Myron took out his wallet, flipped through about a dozen supermarket discount cards, three video club memberships, a couple of those buy-a-hundred-coffees-get-ten-cents-off-the-hundredth coupon, that sort of thing. He found the donor card and handed it to her.

“See here,” she said, pointing to the back. “Your local center is in East Orange, New Jersey.”

“So if I was a preliminary match, the East Orange center would call me?”

“Yes.”

“And if I ended up being a full match?”

“You’d sign some papers and donate marrow.”

“Is that like donating blood?”

Karen Singh handed the card back to him and shifted again. “Harvesting bone marrow is a more invasive procedure.”
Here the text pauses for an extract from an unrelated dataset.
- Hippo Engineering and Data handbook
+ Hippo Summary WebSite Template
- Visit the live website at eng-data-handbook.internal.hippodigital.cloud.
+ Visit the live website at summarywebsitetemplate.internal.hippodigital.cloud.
Invasive. Every profession has its own buzzwords. “How so?”

“For one thing, you have to be put under.”

“Anesthesia?”

“Yes.”

“And then what do they do?”

“A doctor sticks a needle through the bone and sucks the marrow out with a syringe.”

Myron said, “Eeuw.”

“As I just explained, you’re not awake during the procedure.”
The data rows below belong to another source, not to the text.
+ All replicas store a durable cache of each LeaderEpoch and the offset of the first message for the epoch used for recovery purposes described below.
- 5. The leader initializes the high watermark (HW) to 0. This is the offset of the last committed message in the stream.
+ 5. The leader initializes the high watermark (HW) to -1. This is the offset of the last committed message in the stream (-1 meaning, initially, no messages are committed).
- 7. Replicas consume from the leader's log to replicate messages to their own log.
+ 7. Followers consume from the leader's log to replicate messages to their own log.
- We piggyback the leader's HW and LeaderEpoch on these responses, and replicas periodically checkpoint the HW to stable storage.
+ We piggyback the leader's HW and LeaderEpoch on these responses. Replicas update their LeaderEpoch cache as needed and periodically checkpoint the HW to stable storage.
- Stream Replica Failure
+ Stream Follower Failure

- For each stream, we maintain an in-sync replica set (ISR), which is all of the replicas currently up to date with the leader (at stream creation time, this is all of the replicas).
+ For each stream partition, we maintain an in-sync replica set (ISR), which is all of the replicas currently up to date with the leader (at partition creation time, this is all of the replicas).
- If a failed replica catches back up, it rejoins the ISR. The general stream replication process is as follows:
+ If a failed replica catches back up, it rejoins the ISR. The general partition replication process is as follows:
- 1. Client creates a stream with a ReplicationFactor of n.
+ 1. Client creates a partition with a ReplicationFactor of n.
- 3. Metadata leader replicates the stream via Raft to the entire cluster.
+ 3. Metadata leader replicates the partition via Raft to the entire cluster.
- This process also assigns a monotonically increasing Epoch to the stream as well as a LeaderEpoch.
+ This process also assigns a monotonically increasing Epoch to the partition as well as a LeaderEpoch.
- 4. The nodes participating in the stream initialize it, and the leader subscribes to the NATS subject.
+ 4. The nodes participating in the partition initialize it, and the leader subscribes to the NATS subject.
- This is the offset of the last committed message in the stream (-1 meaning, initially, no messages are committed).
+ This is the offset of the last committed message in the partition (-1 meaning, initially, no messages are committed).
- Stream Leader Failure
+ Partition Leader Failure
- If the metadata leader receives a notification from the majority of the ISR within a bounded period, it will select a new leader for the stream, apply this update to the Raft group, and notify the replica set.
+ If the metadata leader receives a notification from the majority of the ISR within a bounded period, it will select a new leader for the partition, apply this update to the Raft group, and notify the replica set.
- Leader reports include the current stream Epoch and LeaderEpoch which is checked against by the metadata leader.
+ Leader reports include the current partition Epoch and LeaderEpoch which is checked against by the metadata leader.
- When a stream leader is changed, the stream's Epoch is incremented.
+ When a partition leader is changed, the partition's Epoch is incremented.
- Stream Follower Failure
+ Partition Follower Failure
“Still,” Myron said, “it sounds much more complicated than giving blood.”

“It is,” she said. “But the procedure is safe and relatively painless.”

“But people must balk. I mean, most probably signed up the same way I did: They had a friend who was sick and ran a drive. For someone you know and care about, sure, you’re willing to make a sacrifice. But for a stranger?”

Karen Singh’s eyes found his and settled in hard. “You are saving a life, Mr. Bolitar. Think about that. How many opportunities do you get to save a fellow human being’s life?”

He had hit a nerve. Good. “Are you saying people don’t balk?”

“I’m not saying it never happens,” she said, “but most people do the right thing.”

“Does the donor get to meet the person he or she is saving?”

“No. It’s totally anonymous. Confidentiality is very important here. Everything is held in the utmost secrecy.”

They were getting to it now, and Myron could sense that her defenses were starting to slide back up like a car window. He decided to pull back again, let her resettle on comfy ground. “What’s the patient going through during all this?” he asked.

“At what point?”

“While the marrow is being harvested. How do you prep the patient?” Prep. Myron had said “prep.” Like a real doctor. Who said watching St. Elsewhere was a waste of time?

“It depends on what you’re treating,” Dr. Singh said. “But for most diseases, the recipient goes through about a week’s worth of chemotherapy.”

Chemotherapy. One of those words that hush a room like a nun’s scowl. “They get chemo before the transplant?”

“Yes.”

“I would think that would weaken them,” Myron said.

“To some degree, yes.”

“Why would you do it, then?”

“You have to. You’re giving the recipient new bone marrow. Before you do that, you have to kill the old marrow. With leukemia, for example, the amount of chemo is high because you have to kill off all the living marrow. In the case of Fanconi anemia, you can be less aggressive because the marrow is already very weak.”

“So you kill off all the bone marrow?”

“Yes.”

“Isn’t that dangerous?”

Dr. Singh gave him the steady eyes again. “This is a dangerous procedure, Mr. Bolitar. You are in effect replacing a person’s bone marrow.”

“And then?”

“And then the patient is infused with new marrow through an IV. He or she is kept isolated in a sterile environment for the first two weeks.”